The WHO developed the optional mix of services pyramid to guide countries on how to organize services for mental health. From the WHO pyramid, it can be seen that mental hospitals and specialist services present the highest cost, yet are the least frequently needed services. However, these are the most-often provided services to people in almost all countries. This is in contrast to self-care or informal community care, which has a high frequency of need and can be provided at a relatively low cost. This clearly shows the importance of informal community care, which includes mainly the family caregiving. In India, by all means, family caregiving is a norm. Families of Indian patients have always been partners in care for their relatives with mental illness and in many instances the mainstays in such care. The extensive involvement of families in care is driven both by choice and a compulsion. Culture, kinship obligation play important role in all decisions regarding treatment. In “cure versus care” dichotomy concept, the family members believe that it is the duty of the professional to cure the patient, while providing care is their responsibility. The compelling forces for their active role are the woefully inadequate mental health infrastructure and inadequate resources and extremely limited alternative institutional facilities and welfare supports for people with mental illness (Chakraborthi S 2016). Caregiving is a complex health-care activity. There is growing awareness and need for the mental health aspects of caregiving by both rich and middle-income countries. The consequences of caregiving consist of obligation to offer long-term extensive care and emotional distress associated with such care. The negative consequences of caring are usually referred to as caregiver burden. On rare occasions, caregiving can be a source of joy and satisfaction.

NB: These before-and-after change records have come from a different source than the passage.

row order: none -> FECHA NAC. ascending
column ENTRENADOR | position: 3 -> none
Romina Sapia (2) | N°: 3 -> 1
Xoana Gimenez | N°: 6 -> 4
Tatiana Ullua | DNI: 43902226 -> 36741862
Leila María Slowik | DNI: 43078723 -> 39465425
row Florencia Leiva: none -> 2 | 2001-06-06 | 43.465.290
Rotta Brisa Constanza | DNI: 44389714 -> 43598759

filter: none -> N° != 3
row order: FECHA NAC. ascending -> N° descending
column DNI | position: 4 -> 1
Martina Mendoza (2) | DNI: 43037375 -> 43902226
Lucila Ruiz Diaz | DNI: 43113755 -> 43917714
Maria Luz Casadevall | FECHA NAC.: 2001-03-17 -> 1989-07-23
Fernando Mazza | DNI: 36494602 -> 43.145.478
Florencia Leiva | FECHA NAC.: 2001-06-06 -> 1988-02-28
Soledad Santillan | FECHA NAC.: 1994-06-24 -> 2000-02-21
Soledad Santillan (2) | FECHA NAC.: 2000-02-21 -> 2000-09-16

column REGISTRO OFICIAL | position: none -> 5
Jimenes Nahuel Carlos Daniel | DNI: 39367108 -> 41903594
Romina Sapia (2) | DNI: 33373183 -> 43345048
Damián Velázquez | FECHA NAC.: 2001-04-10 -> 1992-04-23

| Indian Family in Mental Health Care|| |
India is a secular and pluralistic society, characterized by tremendous cultural and ethnic diversity. In India, the family is the most important institution that has survived through ages. Like other eastern societies, India is a collectivist society with a sense of harmony, interdependence, and concern for others. It emphasizes familism, filial piety, family cohesion, and family integrity. More specifically, collectivism is reflected in a greater readiness to cooperate with others in various aspects. The joint families allow for diffuse of burden in family caregiving. The traditional joint family which follows the same principles of collectivism has proved itself to be an excellent resource for the care of the mentally ill person. However, the challenges are the increasing transformation of the traditional joint family system to a nuclear family with limited resources and rapid urbanization with the lack of a supportive community for people in urban areas (Srinivas Murthy R, 2016).

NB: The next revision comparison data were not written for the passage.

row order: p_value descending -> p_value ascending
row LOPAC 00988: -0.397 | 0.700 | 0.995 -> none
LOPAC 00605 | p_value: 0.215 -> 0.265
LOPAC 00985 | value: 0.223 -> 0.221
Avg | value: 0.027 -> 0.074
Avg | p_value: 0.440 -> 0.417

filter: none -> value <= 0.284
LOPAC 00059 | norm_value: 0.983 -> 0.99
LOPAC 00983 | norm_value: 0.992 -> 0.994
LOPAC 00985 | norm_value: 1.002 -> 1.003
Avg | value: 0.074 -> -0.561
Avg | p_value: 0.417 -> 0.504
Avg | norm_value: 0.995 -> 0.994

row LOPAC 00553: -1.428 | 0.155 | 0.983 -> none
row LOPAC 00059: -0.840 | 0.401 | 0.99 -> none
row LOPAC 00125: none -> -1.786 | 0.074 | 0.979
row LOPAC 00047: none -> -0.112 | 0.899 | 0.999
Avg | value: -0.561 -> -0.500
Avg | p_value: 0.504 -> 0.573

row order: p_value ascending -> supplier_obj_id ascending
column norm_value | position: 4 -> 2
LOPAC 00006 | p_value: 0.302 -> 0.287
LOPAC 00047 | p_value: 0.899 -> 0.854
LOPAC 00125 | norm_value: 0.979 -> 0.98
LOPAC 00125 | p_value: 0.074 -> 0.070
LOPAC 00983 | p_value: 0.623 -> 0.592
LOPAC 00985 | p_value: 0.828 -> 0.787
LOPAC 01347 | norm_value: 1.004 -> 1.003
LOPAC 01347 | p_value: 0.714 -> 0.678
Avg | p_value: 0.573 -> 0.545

| Myths and Misconceptions|| |
Unfortunately, Indian families irrespective of their educational background malignantly harbor many wild superstitions and misconceptions. In general, people do not sympathize with the mentally ill person because they impart value to the patient and believe that the person lacks the will power to pull himself/herself up and is not making an effort. Many times, patients are ignored, isolated, or taken to faith healers. Mentally ill persons are treated with meaningless rituals rather than appropriate medications. There are various myths regarding the causes of mental illness such as the influence of evil spirits, witchcraft, loss of semen, the curse of God, and bad parenting. People do not accept medical reasons for mental disorders and hence criticize medical treatment modalities, particularly electroconvulsive therapy (ECT). Many people, especially from the rural community, believe that worship of God and prayers can reduce or eliminate the bad effects, and the influence of evil spirits can be removed by Tantric procedures. The majority of the patients are taken to faith healers, sorcerers, religious heads, or God-men. People continue to have an adverse and negative attitude toward psychiatry and psychiatrists with the fear of their close relative being labeled as “mad” and getting treated with sleeping pills. This sort of misconceptions and superstitions plays a significant negative impact on caregiving.
| Role of Caregiver|| |
The caregiver facilitates the mentally ill relative to approach the appropriate mental health professional. He/she provides the information about the illness behavior in treating psychiatrist. He/she assists the professional in management. The caregiver advocates on behalf of the ill relative and provides shelter and financial assistance. The caregiver monitors symptoms and supports adherence to treatment plans and thereby lessens the risk of relapse and improves the quality of life. The caregiver maintains records of previous treatment, medications, and hospitalizations. He/she also supervises the self-care, occupational activity, and social involvement.,
| Impact on Family|| |
The presence of a serious chronic mental illness can have significant consequences. Families experience the impact and the burden of mental illness in the role of the caregiver as well as simply by being a family member. Parents, partners, siblings, and children react and cope in different ways at different stages of mental illness. The chronic stress that family members experience along with the practical demands of caregiving for their ill relatives can have an impact on their day-to-day living, health, social, and family relations and financial situations.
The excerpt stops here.